If you push me to intellectually defend a system of government, I would probably side with the republic over the monarchy, for human systems (rather than Divine systems, like heaven or the Church). So I would side with Timothy Gordon's Catholic Republic thesis, since I think he effectively demonstrates how what has called the "pre-Fed old model of the United States union" was in fact "crypto-Catholic" to the core, even though the documents were drafted by Protestants, those Protestants were drawing on Catholic intellectuals (even Aquinas, albeit indirectly).
However, my romantic attachment to the Middle Ages is what leads me to prefer a monarchy, especially if we are treating "adheres to the moral order" as a given, which of course, in reality, this is not given.
Republics can be okay, and usually they have a really great first hundred years or so; but they subsequently decline and die, predictably lasting about 250 years.
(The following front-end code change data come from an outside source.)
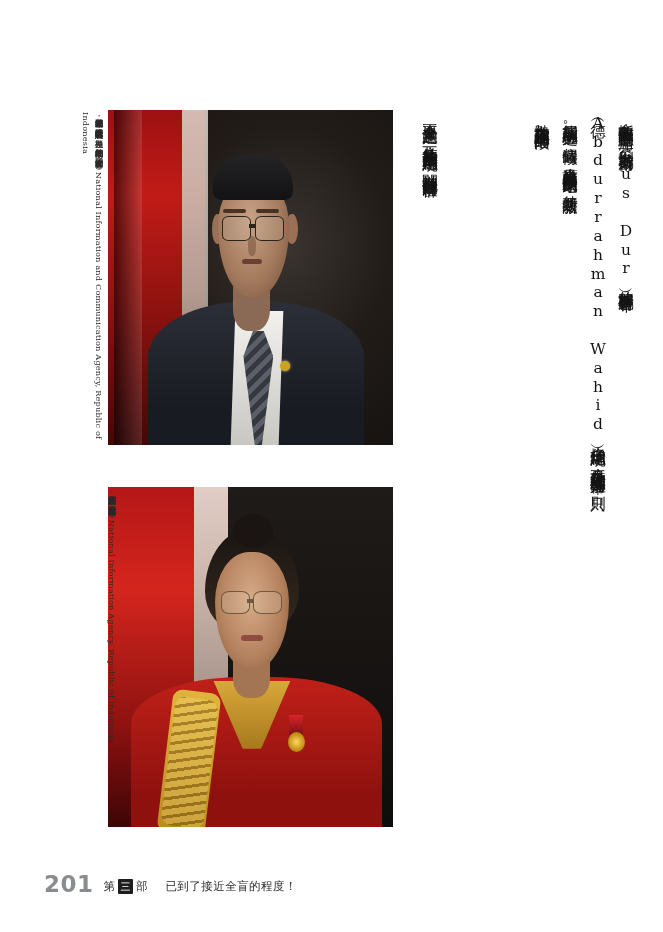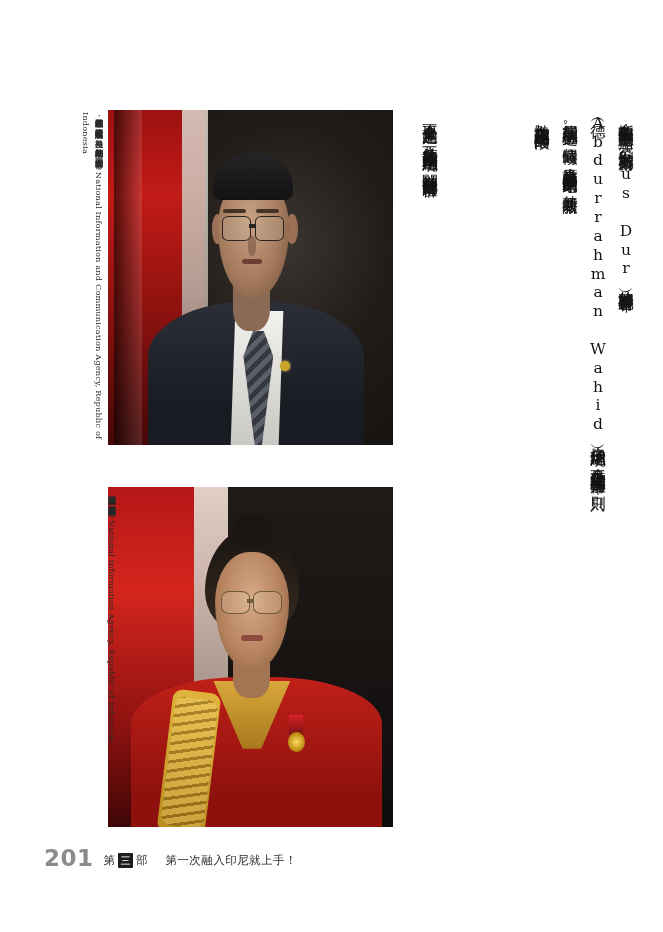"201" .footer { bottom: 62px -> 36px }
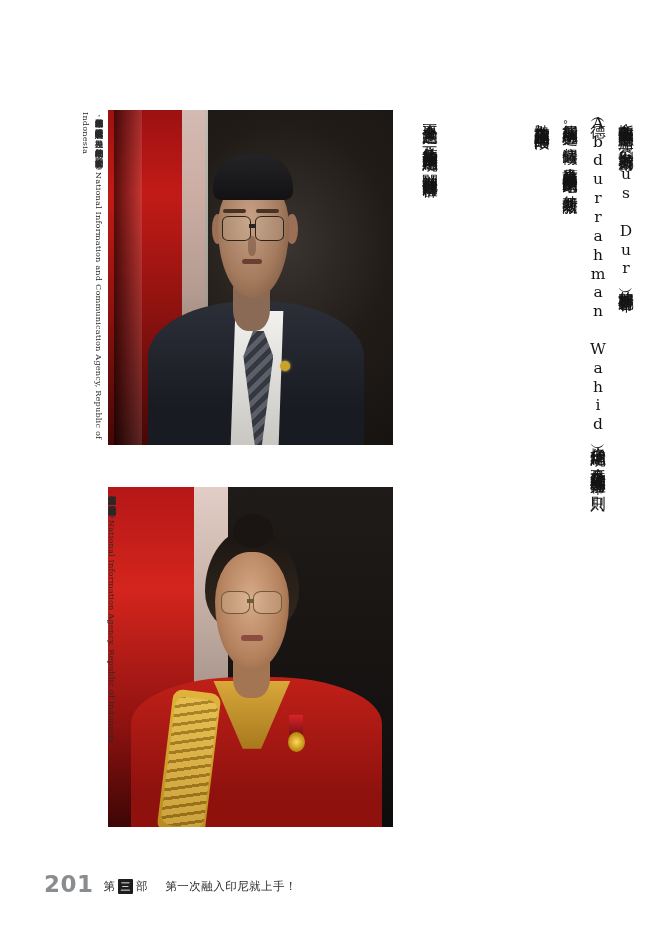"第一次融入印尼就上手！" div.footer-title { text: 第一次融入印尼就上手 -> 已到了接近全盲的程度 }
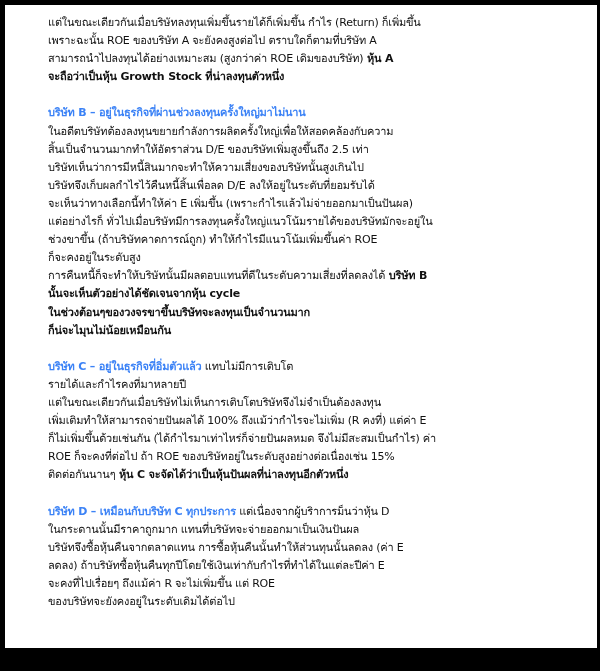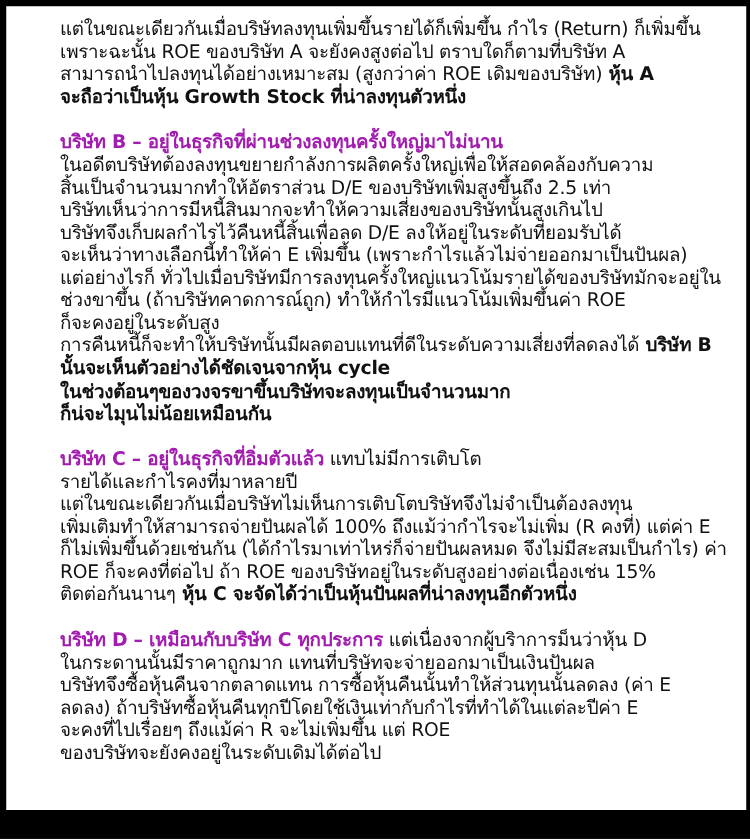"แต่ในขณะเดียวกันเมื่อบริษัทลงทุนเพิ่มขึ้" .content { font-size: 15px -> 11px }
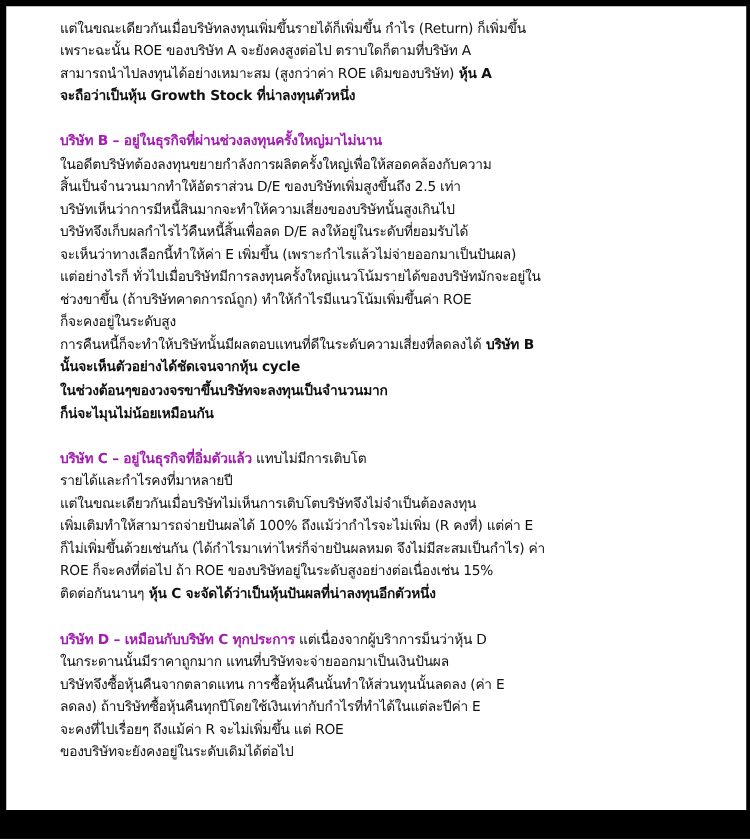"บริษัท B –" .red { color: #a21caf -> #3b82f6 }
If there was some solid system for a smooth transition of power from one into the next, it’d be great, but it hasn’t ever worked out because any coherent republic can’t plan for its own demise ... that would be admitting weakness, which would result in the ascent of a rival faction, pushing bolstered jingo-sloganeering with a coherent central message.
And anyway, regardless, the scope and span of history leaves me with the impression that there isn’t really a choice whether a republic or an autocrat emerges; it’s rather a function of the relative strengths of the Chiefs of Clans, vs. the One Who Rules Them All, and I suspect God and God Alone makes that call.